- Exercise aim
Starting at the line with "(759, 152) none -> (382, 642) //" and going on through the line with "[517,892,804,908] [517,911,661,927] [517,930,653,943]", reproduce each line in the records below exactly and nothing more.

- Records for the task
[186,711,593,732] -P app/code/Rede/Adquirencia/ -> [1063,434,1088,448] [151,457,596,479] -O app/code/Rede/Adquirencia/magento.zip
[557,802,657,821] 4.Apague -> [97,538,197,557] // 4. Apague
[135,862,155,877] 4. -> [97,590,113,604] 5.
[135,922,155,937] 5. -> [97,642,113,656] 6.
==
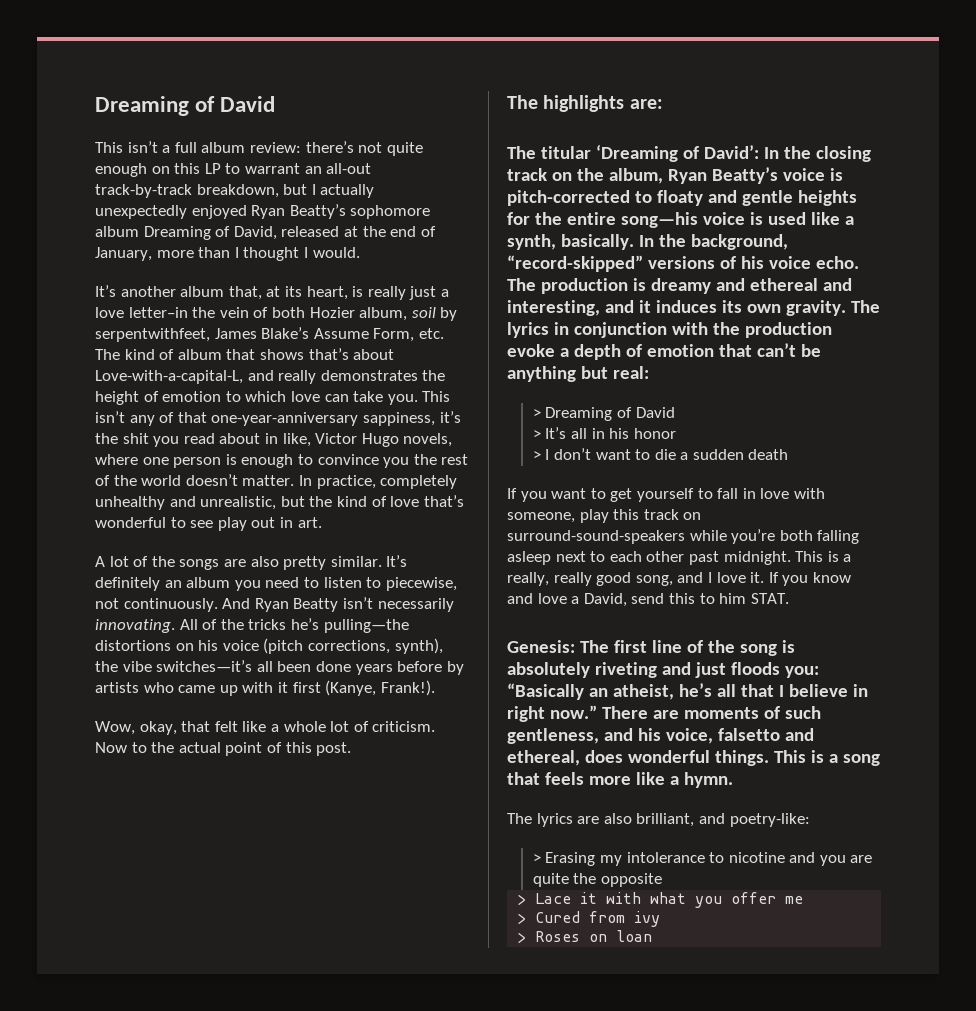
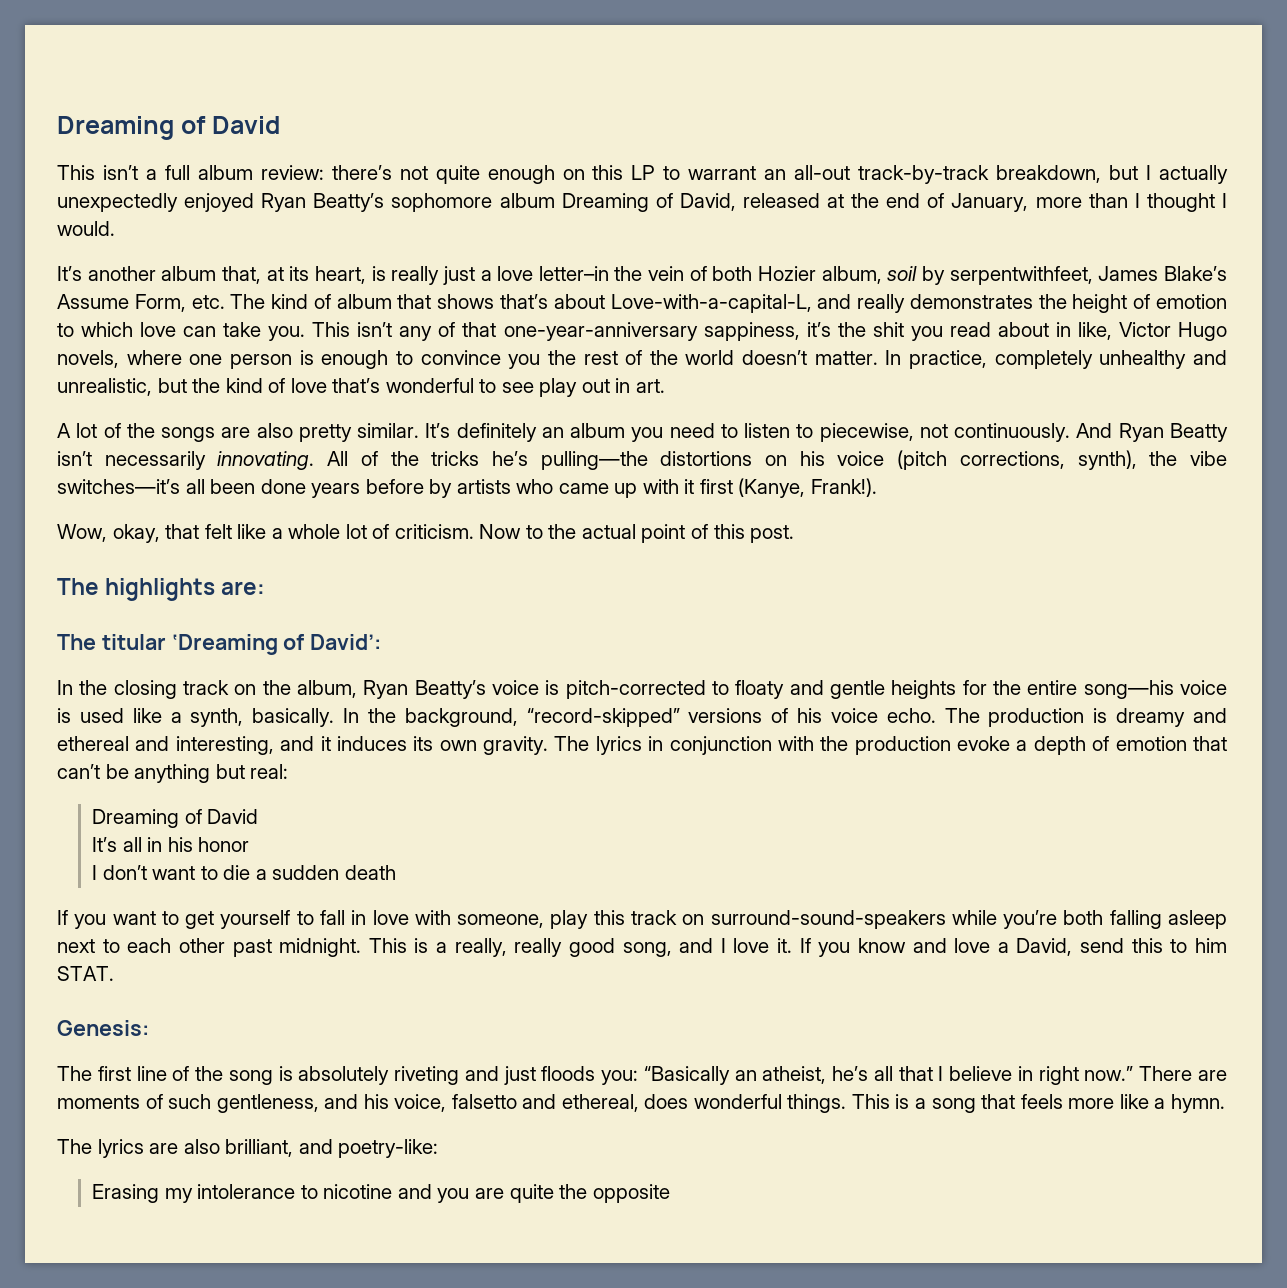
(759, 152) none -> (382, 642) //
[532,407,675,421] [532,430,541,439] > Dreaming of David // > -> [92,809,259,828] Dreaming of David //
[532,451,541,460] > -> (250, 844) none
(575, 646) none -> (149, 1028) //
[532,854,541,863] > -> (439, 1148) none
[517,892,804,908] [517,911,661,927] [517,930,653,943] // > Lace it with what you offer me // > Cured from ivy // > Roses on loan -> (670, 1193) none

- Exercise answer
(759, 152) none -> (382, 642) //
[532,407,675,421] [532,430,541,439] > Dreaming of David // > -> [92,809,259,828] Dreaming of David //
[532,451,541,460] > -> (250, 844) none
(575, 646) none -> (149, 1028) //
[532,854,541,863] > -> (439, 1148) none
[517,892,804,908] [517,911,661,927] [517,930,653,943] // > Lace it with what you offer me // > Cured from ivy // > Roses on loan -> (670, 1193) none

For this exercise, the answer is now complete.